I believe, however, that the Court will be undergoing a reconfiguration as the workings behind some current players are revealed. This may not swing the Court far enough to sway decisions that many conservatives believe should be left to the states, but even a slight shift will cast light on some of the darker forces at work in our democracy.

It will take time. What I came to say initially was that there may be – and there may need to be – a sharper swing towards the right before the horrors thus exposed are corrected. I am reminded of the Los Angeles riots where the scale of violence was such that a reconsideration of civil rights was inevitable. In short, the Capital insurrection may have been a catalyst to such a course correction but perhaps not enough to open the eyes of those who are willfully blind.

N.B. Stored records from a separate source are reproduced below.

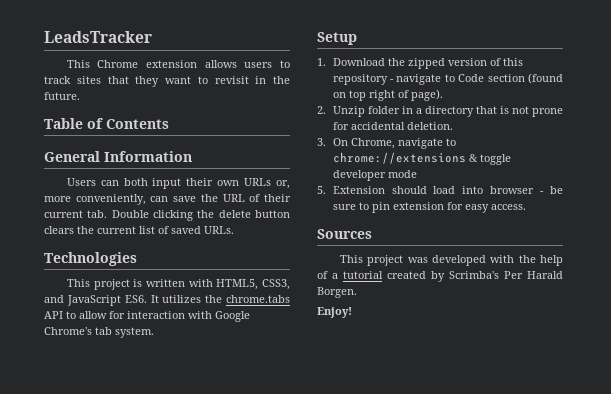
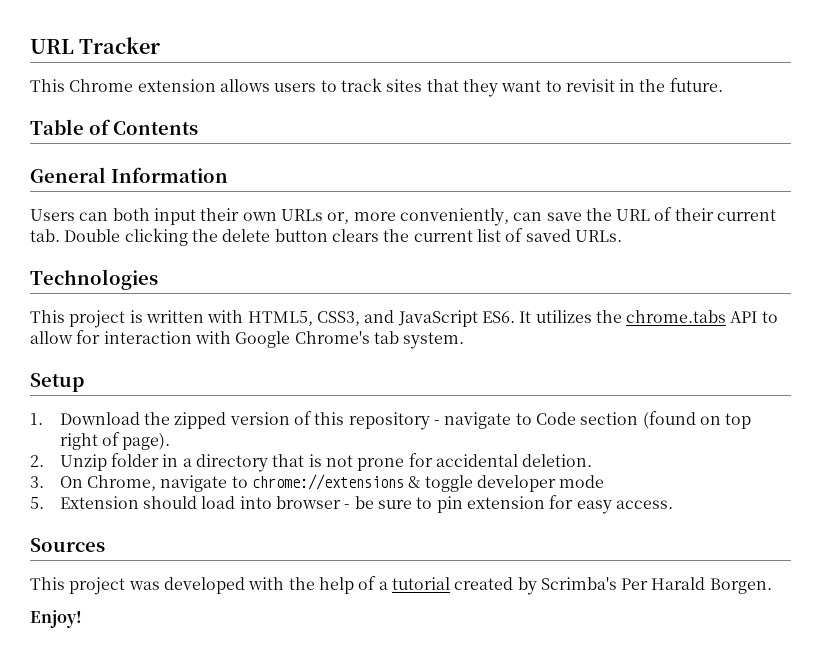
- LeadsTracker
+ URL Tracker

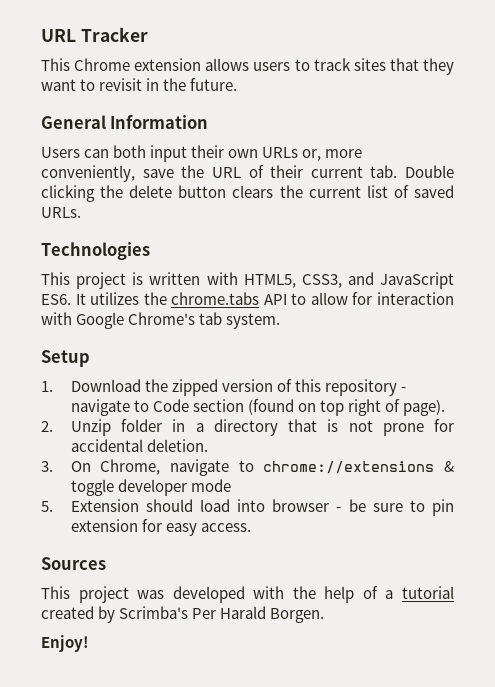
- Table of Contents
- Users can both input their own URLs or, more conveniently, can save the URL of their current tab. Double clicking the delete button clears the current list of saved URLs.
+ Users can both input their own URLs or, more conveniently, save the URL of their current tab. Double clicking the delete button clears the current list of saved URLs.

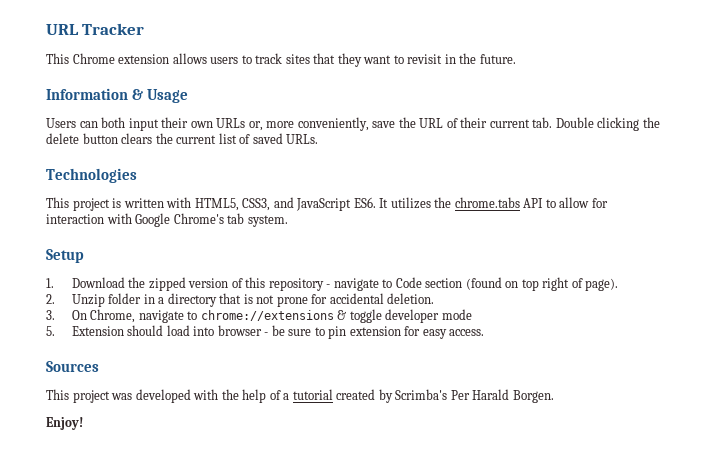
- General Information
+ Information & Usage

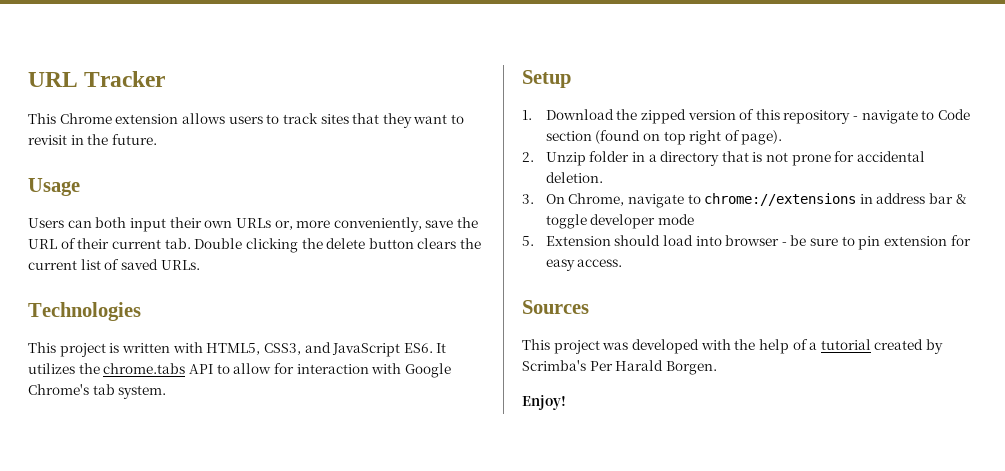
- Information & Usage
+ Usage
- 3. On Chrome, navigate to chrome://extensions & toggle developer mode
+ 3. On Chrome, navigate to chrome://extensions in address bar & toggle developer mode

I ask that each of you hold fast to your faith in the principles upon which this nation was founded. Principles which in the past were so rent asunder that a segment of the population went to war to defend its subjugation of another race. Even this did not destroy our nation.

The current trends, though disturbing, will serve to highlight the peril in which we have all been placed, and attempts to diminish or even destroy the right to free and fair elections will not stand.

Whatever you do, do not let your vision waver. The justice system is still intact.


Ann: So will the Supreme Court let Georgia’s law stand?


Justice Ginsburg: Some of it, yes, but the line will be drawn at the transfer of voting power from the electorate to politically elected representatives, and if this line can be held, we will find ourselves moving forward on solid ground.


Ann: Will you tell me which justices will go which way?


Justice Ginsburg: Ann, my loyalty is not to any one justice but to the institution which requires that collegial, open, and frank discussions among the justices be conducted without fear of being politicized by various factions which would use a comment here or an idea there to be thrown out as a club to beat someone else’s viewpoint into the ground.

Suffice it to say that, in the long run, if we do not waver in our commitment to the rule of law, I think you may be pleasantly surprised.


March 29, 2021



All blog entries are works of the imagination and are for spiritual and entertainment purposes only.